A representative from Next told Unearthed that its suppliers are not allowed to dispose of rejected, seconds, excess, samples or canceled stock unless it’s sold through official clearance routes. It blamed this “breach” on the possibility that factories in Cambodia are not “adhering to the policy.”

While Diesel no longer manufactures garments in Cambodia, parent company OTB Group said an internal review with its only active supplier in the country in 2021 found no evidence that its off-cuts were feeding kilns.

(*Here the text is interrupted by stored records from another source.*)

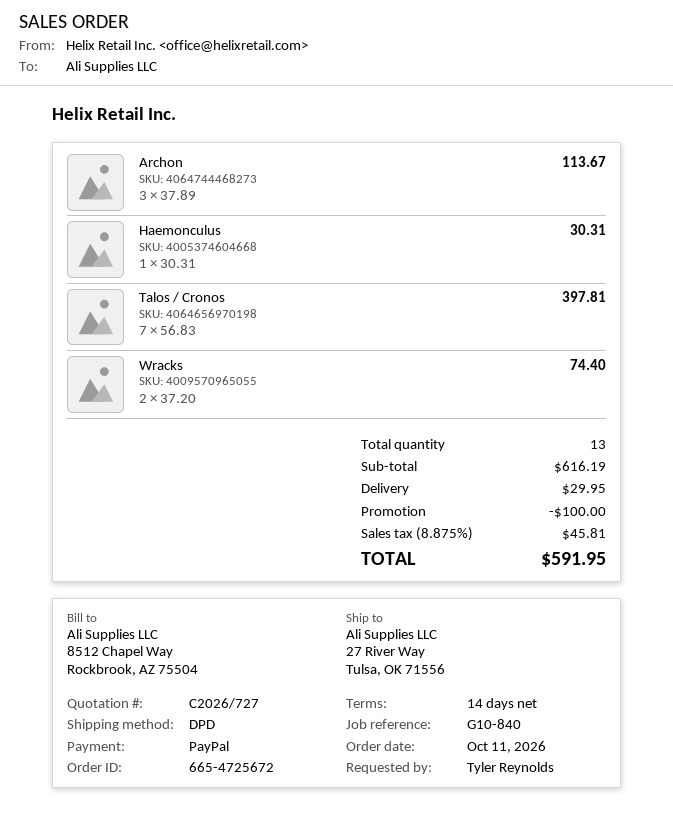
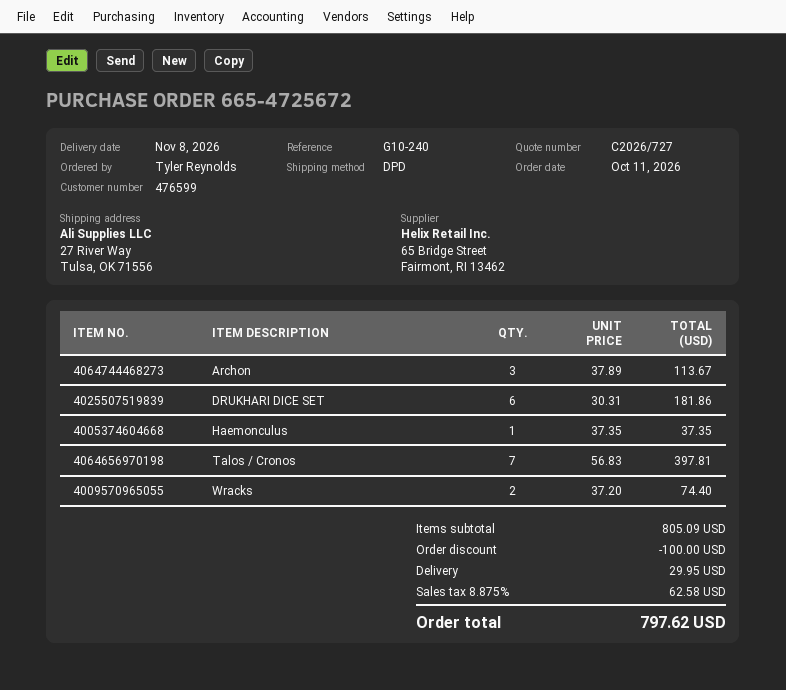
reference: G10-840 -> G10-240
Haemonculus: 1 x 30.31 = 30.31 -> 1 x 37.35 = 37.35
DRUKHARI DICE SET: none -> 6 x 30.31 = 181.86
subtotal: 616.19 -> 805.09
tax: 8.875% = 45.81 -> 8.875% = 62.58
total: 591.95 -> 797.62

Authentic Brands Group, which acquired Reebok from Adidas in March, said it was trying to identify whether Unearthed’s claims involved counterfeit or third-party-sourced items.

A Michael Kors spokesperson said that it will be reiterating to its Cambodian suppliers its expectations around “proper collection and disposal” of garment waste.

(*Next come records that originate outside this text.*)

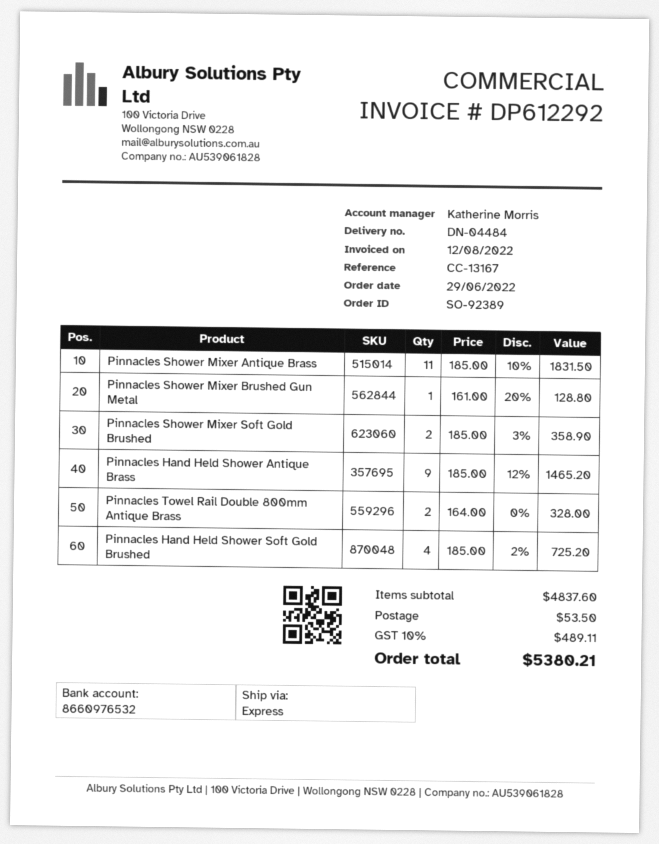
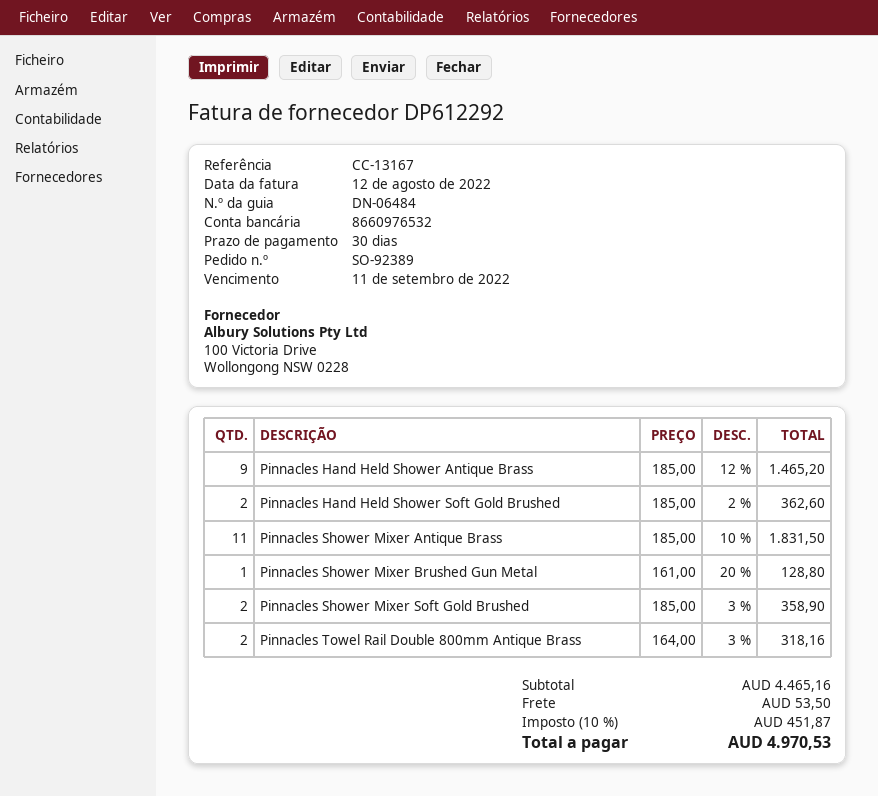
delivery note number: DN-04484 -> DN-06484
Pinnacles Towel Rail Double 800mm Antique Brass: 2 x 164.00 = 328.00 -> 2 x 164.00 - 3% = 318.16
Pinnacles Hand Held Shower Soft Gold Brushed: 4 x 185.00 - 2% = 725.20 -> 2 x 185.00 - 2% = 362.60
subtotal: 4837.60 -> 4465.16
tax: 10% = 489.11 -> 10% = 451.87
total: 5380.21 -> 4970.53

“Our code of conduct expressly requires that supply chain workers are provided a safe and healthy work environment, and are not subject to hazardous conditions,” the Capri Holdings brand said. “We additionally strive to produce our products in an environmentally responsible manner, and to partner with our suppliers to reduce emissions, waste and other environmental impacts of our products.

Only Nike did not respond to requests for comment, though it too has supplier stipulations about forced and child labor, emissions mitigation and waste handling.

Viola Wohlgemuth, a circular economy and fashion waste campaigner at Greenpeace, said it was “sickening” to see fashion castoffs from leading brands being turned into “toxic pollution” in kilns employing “modern-day slaves.”

“Scorching heat, poisonous fumes, and appalling working conditions—this is a hellscape that should have no place in any 21st-century industry,” she said. “Many of these brands have been trumpeting their efforts to cut waste and carbon emissions, yet they have failed to stop these awful practices from happening on their watch. This is rank hypocrisy. The fashion industry keeps churning out mountains of waste at both ends of their supply chain, and all too often it’s poorer communities in the global South that end up stuck with it.”